AV-Comparatives assigns each product one of four scores: A+, A, Standard, and Tested (a nice euphemism for failed). To get an A+ one has to have 97% detection and fewer than 15 false positives.

This time around, we were the only AV product to score in the top-5 in each category (and no, that does not mean we were 5th in each category). We were #5 in Detection, #2 in False Positives, and #1 in Speed.

  1. Detect Malware. AV-Comparatives runs about 4 million malware samples through the products. One set of 2.5 million is old and they expect all products to detect them. Then they run a set of 1.5 million newer samples. To get a top score one must detect at least 97% of this second set. We scored a 98% for the #5 ranking. But, two of the higher detectors (Avira and McAfee) were downgraded for excessive False Positives. The top performer in this category was GData—a product that uses two AV engines (one of which is Avast) so it can maximize detections but at the expense of speed, false positives, and footprint. The only single engine A+ rated product with a higher detection than us was Norton and it was only slightly higher (98.3%).
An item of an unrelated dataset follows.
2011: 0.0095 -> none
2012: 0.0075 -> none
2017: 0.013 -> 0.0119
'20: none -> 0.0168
Many well known products such as Microsoft, AVG and Kaspersky failed to make the 97% threshold.
  2. Not detect false positives. If a product finds more than 15 false positives in the clean set, its score is lowered. This happened to us 6 months ago when we had too many false positives and we got downgraded from an A+ to an A. We spent a lot of time in the recent months upgrading our ability to not detect false positives—we added over 1TB and 150,000 files to our known clean set. The result was fantastic as we had only 5 false positives for the 2nd position and we were only 1 false positive behind the category leader. Some of the big names had tremendous problems this time around. McAfee with their “in the cloud” detection had 41 False Positives. Avira was downgraded to an A rating because of 21 false positives. Symantec barely made the A+ cutoff with 13 false positives.
  3. Process quickly (i.e. speed). We are usually in the top 1/3rd but we have been spending time optimizing our product and this time around we got the #1 position. Slightly behind us was Norton who has been heavily advertising the “Need for Speed”. We agree. Customers need speed—a fast product with high detection and few false positives. And that is Avast! Most competitors had speeds half of ours and some (such as Microsoft) were about three times slower.
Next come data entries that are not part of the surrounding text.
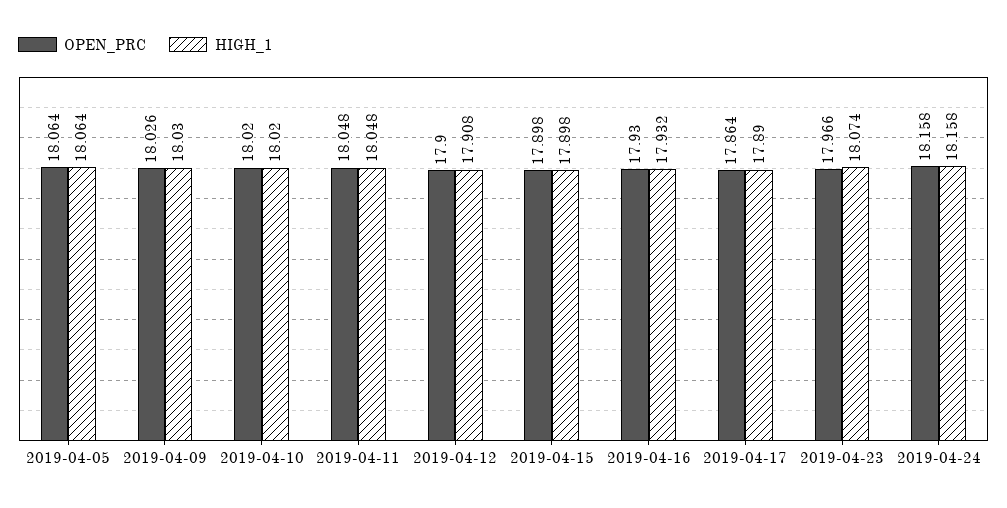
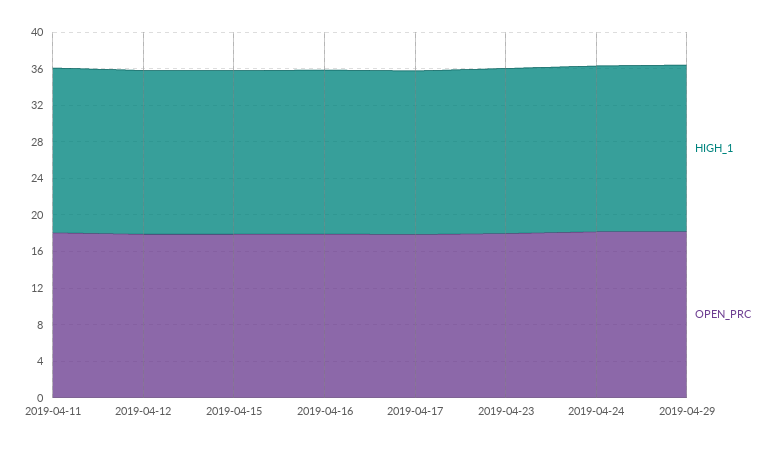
OPEN_PRC, 2019-04-05: 18.064 -> none
HIGH_1, 2019-04-05: 18.064 -> none
OPEN_PRC, 2019-04-09: 18.026 -> none
HIGH_1, 2019-04-09: 18.03 -> none
OPEN_PRC, 2019-04-10: 18.02 -> none
HIGH_1, 2019-04-10: 18.02 -> none
HIGH_1, 2019-04-29: none -> 18
OPEN_PRC, 2019-04-29: none -> 18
So, were we the best overall? I think so.  Check out the results for yourselves and make your own decision: www.av-comparatives.org.   To find the report, click on the “On Demand Comparative August 2009″ link near the top right of the page.

  1. September 29th, 2009 at 20:57 | #1

    @Heather
    Heather, I think they are #2 and we are #1. They slightly beat us in detection. We slightly beat them in speed. We beat them by a large amount in false positives.

  2. Heather
    September 29th, 2009 at 21:05 | #2

    I would agree…but for a different reason…you guys are free, they are not.

    Question for you…what plans do you guys have to improve the UI for your products…seems like Symantec has done quite a lot of work on their product UIs. The product UI for the rest of your competitors (McAfee, AVG, etc) is aweful.

  3. September 29th, 2009 at 21:09 | #3

    @Vincent Steckler

    Thank you for information. :)

  4. September 29th, 2009 at 21:19 | #4

    @Vincent Steckler

    Avast is number one. I try Norton, AVG, Comodo, Avira, Kaspersky… Avast Pro is best for me and i use it. Good work. My PC very clean now. :)

  5. September 29th, 2009 at 21:44 | #5

    @Heather
    Heather…..try the V5 beta–maybe the folks in Santa Monica are already. You will see its UI is much different and better than the current. Consistency is also important. I find it difficult to use a product whose UI changes every year. Why should I have to re-learn a product constantly?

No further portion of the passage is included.